“So, what exactly do you do?” has probably been the most common question I’ve gotten since finding out that I was accepted by the Peace Corps. While I still don’t have an exact answer for that, I can describe what I have been doing over the past 7 weeks in training. No two days are exactly alike, but a typical day involves some sort of language and technical training.
Usually I wake up around 6:00 am. Sometimes I’m awoken earlier by the stray dogs howling outside; sometimes music playing from the local temple wakes me up; sometimes it’s the sound of my host mom (Pii Oi) sweeping the dirt outside my window; and sometimes, when I’m lucky, I actually sleep until my alarm goes off. Then I get a few precious minutes to myself before Pii Oi yells from her outdoor kitchen, “Sarah! Gin kaao!” (Eat!) My breakfast usually consists of some type of egg or meat which is always accompanied by rice.
After eating and getting ready, I bike to either the local government building (SAO) where we have sessions on Mondays, or my ajaan’s (teacher’s) house the rest of the week for language training. I have language class with 4 other trainees for 4 hours each morning. I can officially have a conversation in Thai that doesn’t revolve around food! (provided it’s about sports, my family, or past travel experiences)

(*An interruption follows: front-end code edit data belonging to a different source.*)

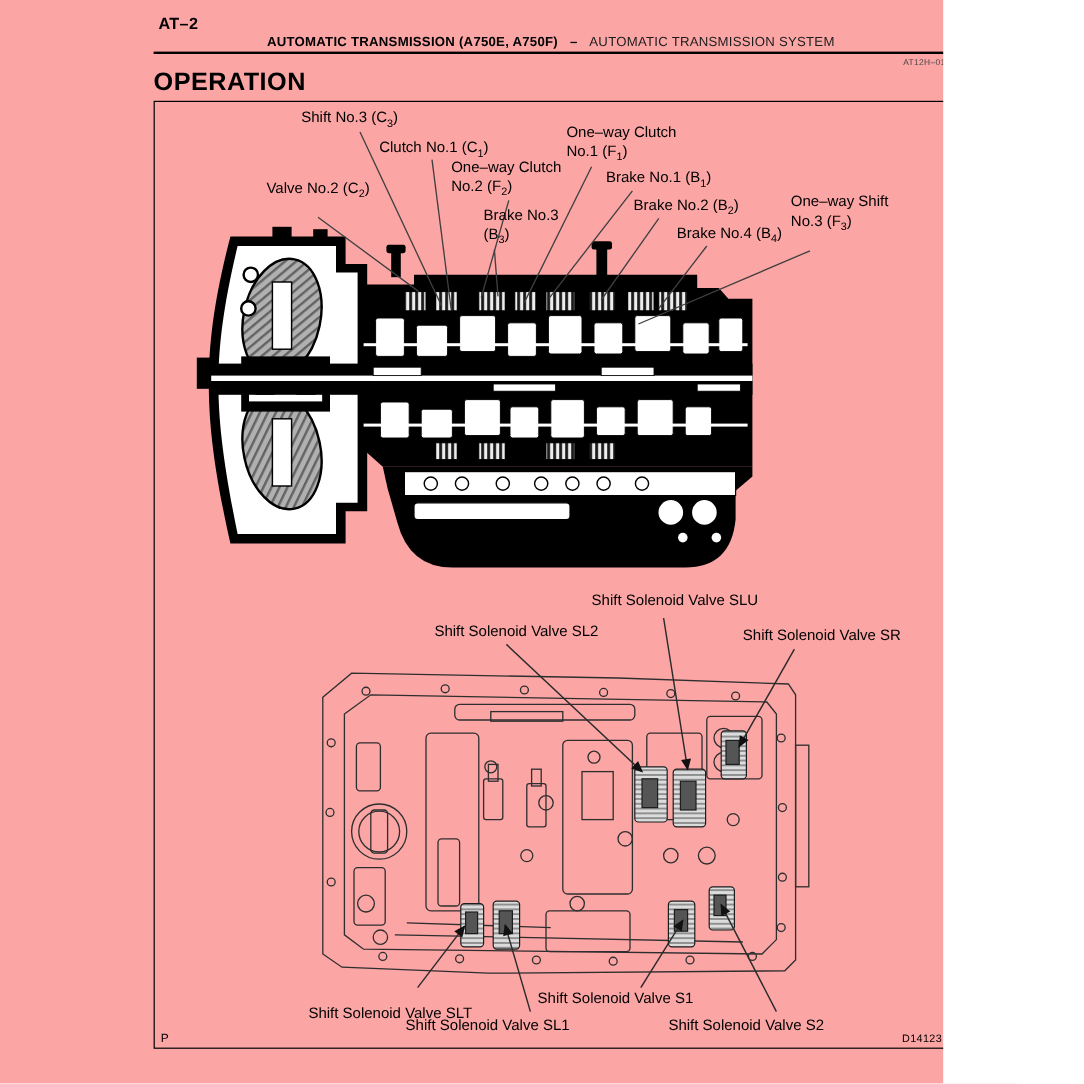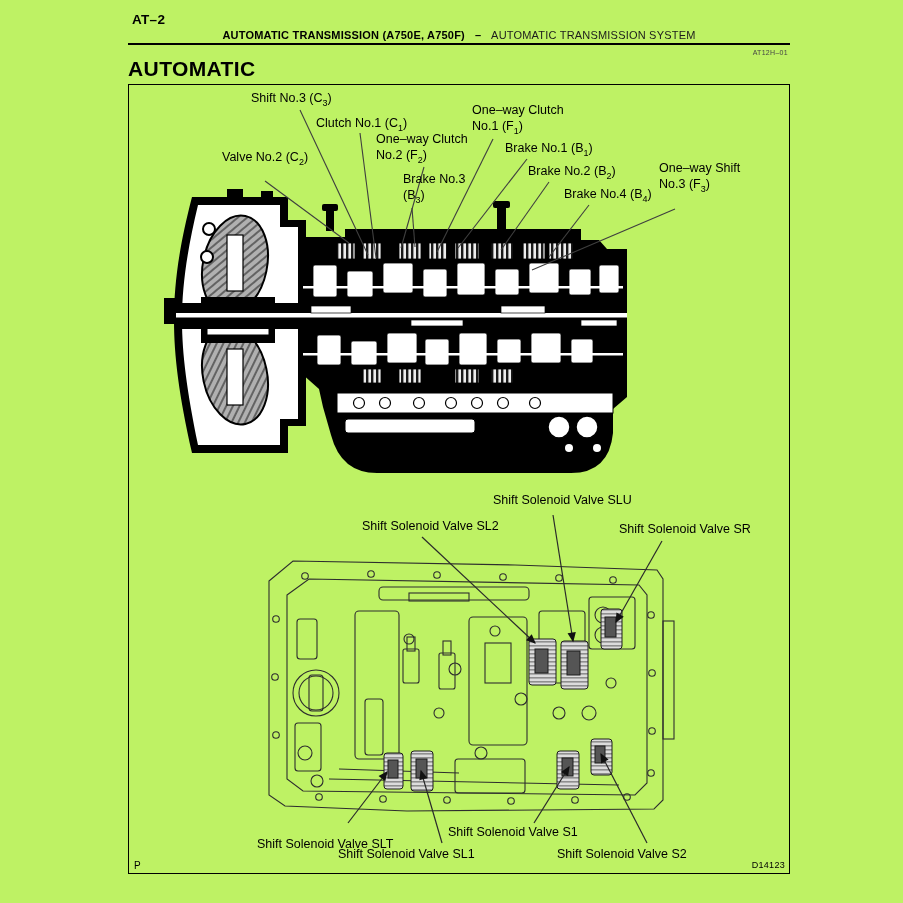--- a/index.html
+++ b/index.html
@@ -1,16 +1,16 @@
 <!DOCTYPE html>
 <html><head>
 <meta charset="utf-8">
 <style>
   html,body{margin:0;padding:0;background:#ffffff;}
-  .page{position:relative;width:903px;height:903px;background:#bef264;overflow:hidden;
+  .page{position:relative;width:786px;height:903px;background:#fca5a5;overflow:hidden;
         font-family:"Liberation Sans", sans-serif;color:#000;}
   .page-number{position:absolute;left:132px;top:12px;font-size:13.5px;font-weight:bold;letter-spacing:.3px;}
   .header-line{position:absolute;left:128px;top:29px;width:662px;display:flex;justify-content:center;
         align-items:baseline;gap:10px;font-size:11px;white-space:nowrap;}
   .header-bold{font-weight:bold;letter-spacing:.2px;}
   .header-sep{font-weight:bold;}
   .header-reg{letter-spacing:.2px;color:#1c1c1c;}
   .header-rule{position:absolute;left:128px;top:43px;width:662px;height:0;border-top:2px solid #000;}
   .section-code{position:absolute;left:640px;top:49px;width:148px;text-align:right;font-size:7px;color:#444;letter-spacing:.3px;}
   .doc-title{position:absolute;left:128px;top:57px;font-size:21px;font-weight:bold;letter-spacing:.4px;}
@@ -32,21 +32,21 @@
   <div class="page-number">AT–2</div>
 
   <div class="header-line">
     <span class="header-bold">AUTOMATIC TRANSMISSION (A750E, A750F)</span>
     <span class="header-sep">–</span>
     <span class="header-reg">AUTOMATIC TRANSMISSION SYSTEM</span>
   </div>
   <div class="header-rule"></div>
   <div class="section-code">AT12H–01</div>
 
-  <div class="doc-title">AUTOMATIC</div>
+  <div class="doc-title">OPERATION</div>
 
   <div class="figure-box">
 
     <svg class="fig-layer" style="left:32px;top:100px" width="510" height="300" viewBox="0 0 510 300">
       <defs>
         <pattern id="p-tc" patternUnits="userSpaceOnUse" width="6" height="6" patternTransform="rotate(38)">
           <rect width="6" height="6" fill="#b0b0b0"></rect>
           <line x1="1" y1="0" x2="1" y2="6" stroke="#636363" stroke-width="2"></line>
         </pattern>
         <pattern id="p-cp" patternUnits="userSpaceOnUse" width="5" height="10">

After language class, my group often eats lunch at a restaurant we call, “Pad Thai” because of its delicious (and cheap) Pad Thai. Restaurants here do not have names, unlike restaurants in the US. Also unlike the US, restaurants here are run out of people’s homes. Many restaurants are simply an outdoor area on the home owner’s property, somewhat sectioned off, next to a small kitchen-type area. Many do not have typed-up menus, and they usually have mismatched tables and chairs. Several of the restaurants nearby are owned by families who are hosting volunteers, so we call the restaurants by the name of the volunteer residing there. When we want to switch it up and eat something other than Pad Thai, we normally go to Jessica’s, or sometimes Clarence’s.
After lunch, my practicum partner Hoi and I would bike to our school a few miles away, until we finished up our practicum this past week. Each week had a theme: English, physical activities, and 2 weeks of life skills, all things we will be teaching when we get to our permanent sites. Keep in mind, I’m newly graduated with an engineering degree, so lesson planning and teaching is still new to me and definitely a challenge, especially considering these students speak Thai, and not English. Luckily, I had a great partner who I worked well with. We took turns leading our sessions and always worked together on lesson plans. Hoi and I taught one class with students in grades 4-6, so each day was a mix of fun, interesting, and frustrating. After teaching, Hoi and I would either go to the local coffee shop for the Wi-Fi and air conditioning, or the SAO, where we would create our lesson plan for the following day. Now that practicum is over, we spend our afternoons planning a camp this week, and planning a volunteer project next week. I already miss spending my afternoons with my students, which I take as a good sign that I’ll enjoy my work at site!
As soon as it starts to get dark outside, I bike home to make it for the “home before dark” rule that we must follow during PST (Pre-Service Training). It feels kind of silly being 23 years old and having a curfew of 6:00 pm, though I do understand it’s for our safety. Once I get home, I usually walk over to the neighbor’s house, where another trainee, Nicole, lives. Nicole and I eat dinner with her host parents and Pii Oi. I usually stay until Oi says “ap-nam!” (shower!) which I take as my cue that I should go home and shower before bed. I then get a little bit of time to myself, which I spend either reading from my kindle or watching one of the hundreds of movies I loaded onto my hard drive. Sometimes, if I’m lucky, I get to watch Thai soap operas with Pii Oi.
Weekends are a bit different; on Saturdays we have some kind of event each weekend, like American Day, language stations, or Thai-American Sports Day. Last Saturday we had our one and only Rest Day, so I spent the day with other volunteers biking to the weekend market and around the district. Next weekend we get to go spend a night in Bangkok! It will be our only night of freedom during PST, so naturally, it’s all we’ve been talking about for weeks. The main discussion about Bangkok is “What are you gonna eat?” which is followed by, “Cheese! And a burger! And Mexican food! And pizza! And margaritas! And a bagel!” all the foods we’ve been missing from home. It may sound ambitious for having only 24 hours in Bangkok, but you’d be surprised at what a group of hungry PCTs can accomplish if they set their minds to it.